Having said that, there are now plenty of fake MMA gyms out there too, so nobody is immune. Imitation may be the sincerest form of flattery but it sure is annoying.


----------



## fightingpower (May 8, 2009)

I saw a home study course in COMBAT magazine the other day and that had picturesof Hatsumi Sensei and was advertising home study BUJINKAN.  Surely this can't be right.  I always had an image of him being relatively authentic.  Not knowing much about Ninjitsu I could be wrong.  I read Steven K Hayes book years ago and seemed like a good traditionalist?



Chuck said:


> Hmmm. Home study Ninjitsu. That sounds too good to be true.


----------



## Chris Parker (May 8, 2009)

Oh boy. I might just jump on this before some of the more impassioned get on board.

A few Bujinkan instructors have produced "Home Study" courses, most notably Richard Van Donk Shihan (15th Dan, for the record), however I would be very surprised to find one from Hatsumi Sensei. More likely it is someone using an image of Hatsumi to show the validity of their offer, here's Hatsumi, I'm a real member, this is all good kind of thing.

By and large, though, home study courses are considered a (VERY) poor substitute for real education under a certified and qualified teacher. They are really a last resort if there is no way you can get to a real school. Oh, and you may notice that Chucks orginal post was quite a while ago.

As for Stephen Hayes, that has been an issue in the Bujinkan for a little while now. Hayes was the first American to study in Japan and return to teach in the West (for the record, though, not the first Western student in Japan, nor even the first American student. That would be a young Terry Dobson with an even younger Ellis Amdur accompanying him, and Doron Navon of Israel being the first Westerner). However, Hayes has been gradually moving further and further from the teachings of the Bujinkan mainstream, forming his Toshindo organisation, and having fewer trips to Japan. As a result of these and other circumstances, his 10th Dan plaque was publically taken down at the Hombu Dojo a while ago, with his status in the Bujinkan suffering (to put it lightly).
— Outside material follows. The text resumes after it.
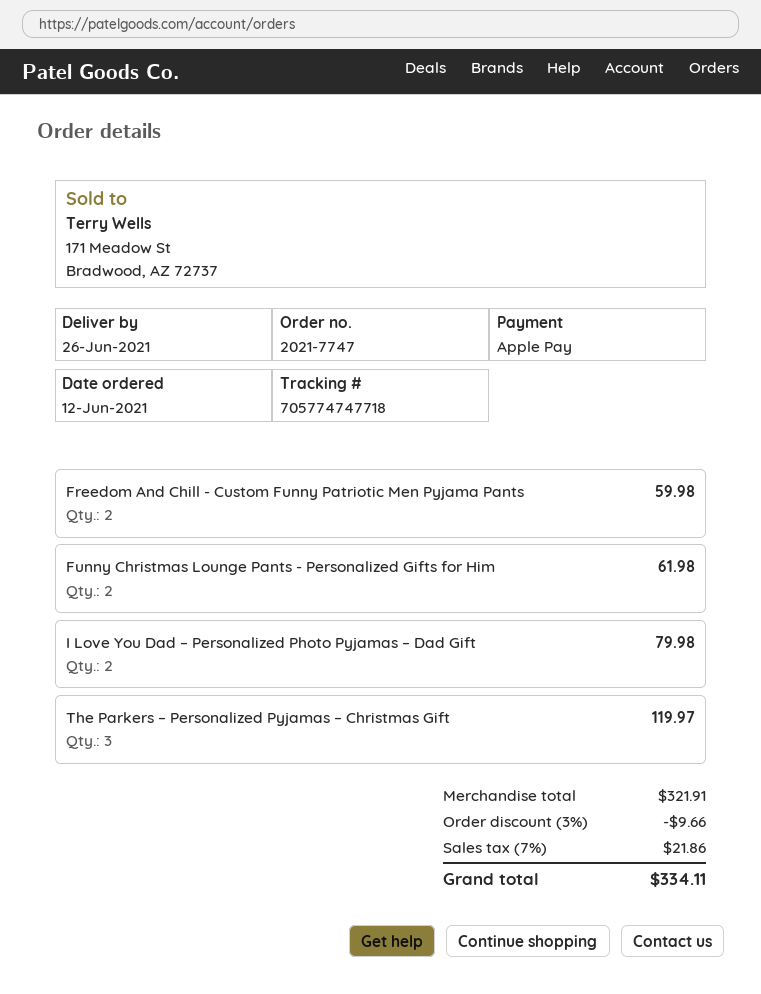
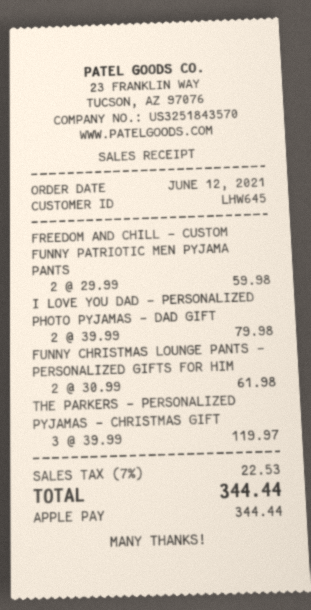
discount: 3% = 9.66 -> none
tax: 7% = 21.86 -> 7% = 22.53
total: 334.11 -> 344.44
While Hayes was a very good introduction to the art (many of us came to Ninjutsu through him, and other books such as the one by Andy Adams), a great deal of what was written was Hayes' personal interpretation, and things such as the emphasis on Mikkyo etc. are simply not fucused on by the Japanese. So read the books, take them as another perspective, but bringing his name up with Bujinkan members will not gain much credibilty I am afraid.

The most common line you will get is that to learn, you need to go to a Bujinkan school, and learn from a Bujinkan teacher. I would say that you can go and learn from anyone you want, but for Ninjutsu the teacher/organisation needs to be able to demonstrate a history including Hatsumi at some point. For Bujinkan, you need Bujinkan, but for Ninjutsu, you also have Genbukan, Jinenkan, and other split-off groups.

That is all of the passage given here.